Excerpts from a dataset
#####

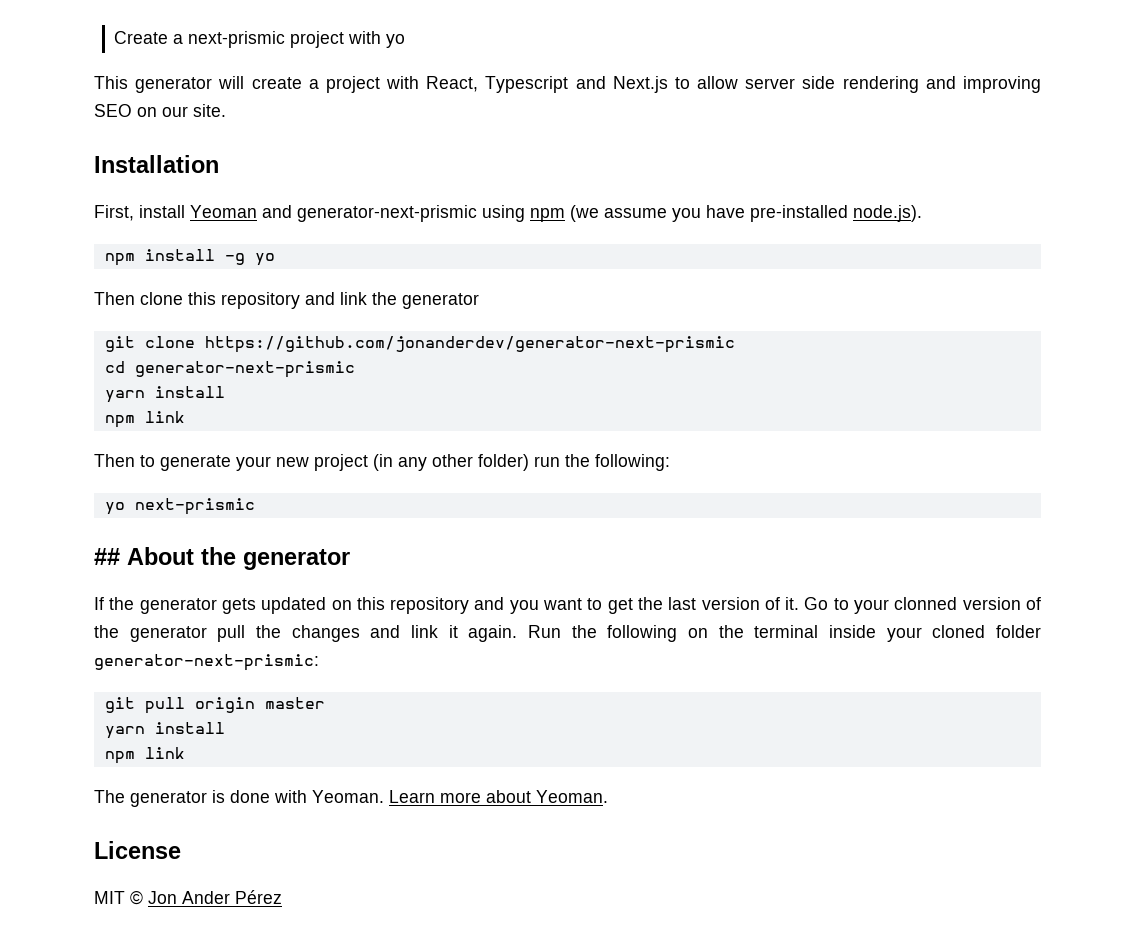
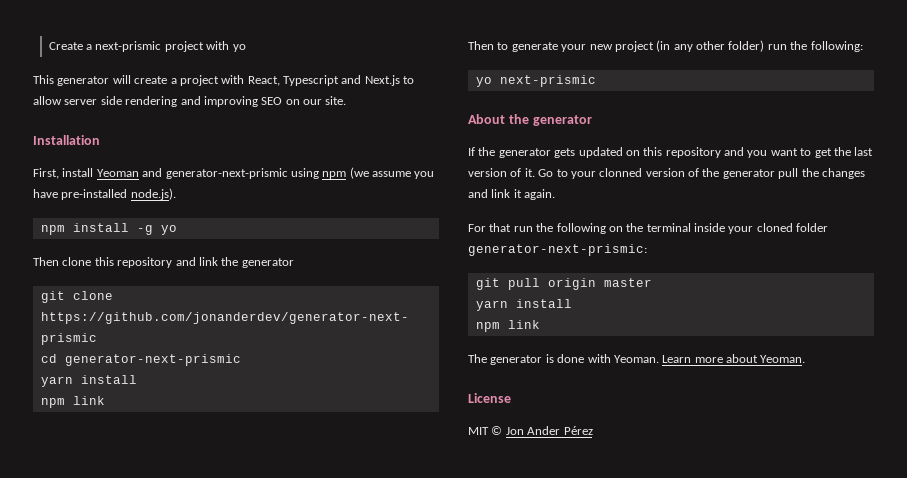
- ## About the generator
+ About the generator
- Go to your clonned version of the generator pull the changes and link it again. Run the following on the terminal inside your cloned folder generator-next-prismic:
+ Go to your clonned version of the generator pull the changes and link it again.
+ For that run the following on the terminal inside your cloned folder generator-next-prismic:

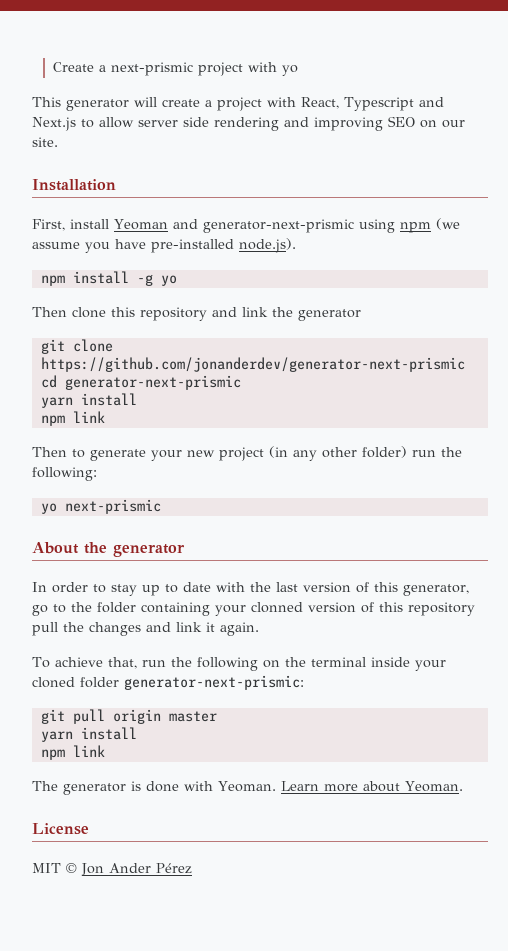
- If the generator gets updated on this repository and you want to get the last version of it. Go to your clonned version of the generator pull the changes and link it again.
+ In order to stay up to date with the last version of this generator, go to the folder containing your clonned version of this repository pull the changes and link it again.
- For that run the following on the terminal inside your cloned folder generator-next-prismic:
+ To achieve that, run the following on the terminal inside your cloned folder generator-next-prismic:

#####

# Aim of the exercise
Within the data above, the lines from the one with "- If the generator" to the one with "repository pull the changes and link it again." must be repeated exactly; no other line belongs in the answer.

# Problem solution
- If the generator gets updated on this repository and you want to get the last version of it. Go to your clonned version of the generator pull the changes and link it again.
+ In order to stay up to date with the last version of this generator, go to the folder containing your clonned version of this repository pull the changes and link it again.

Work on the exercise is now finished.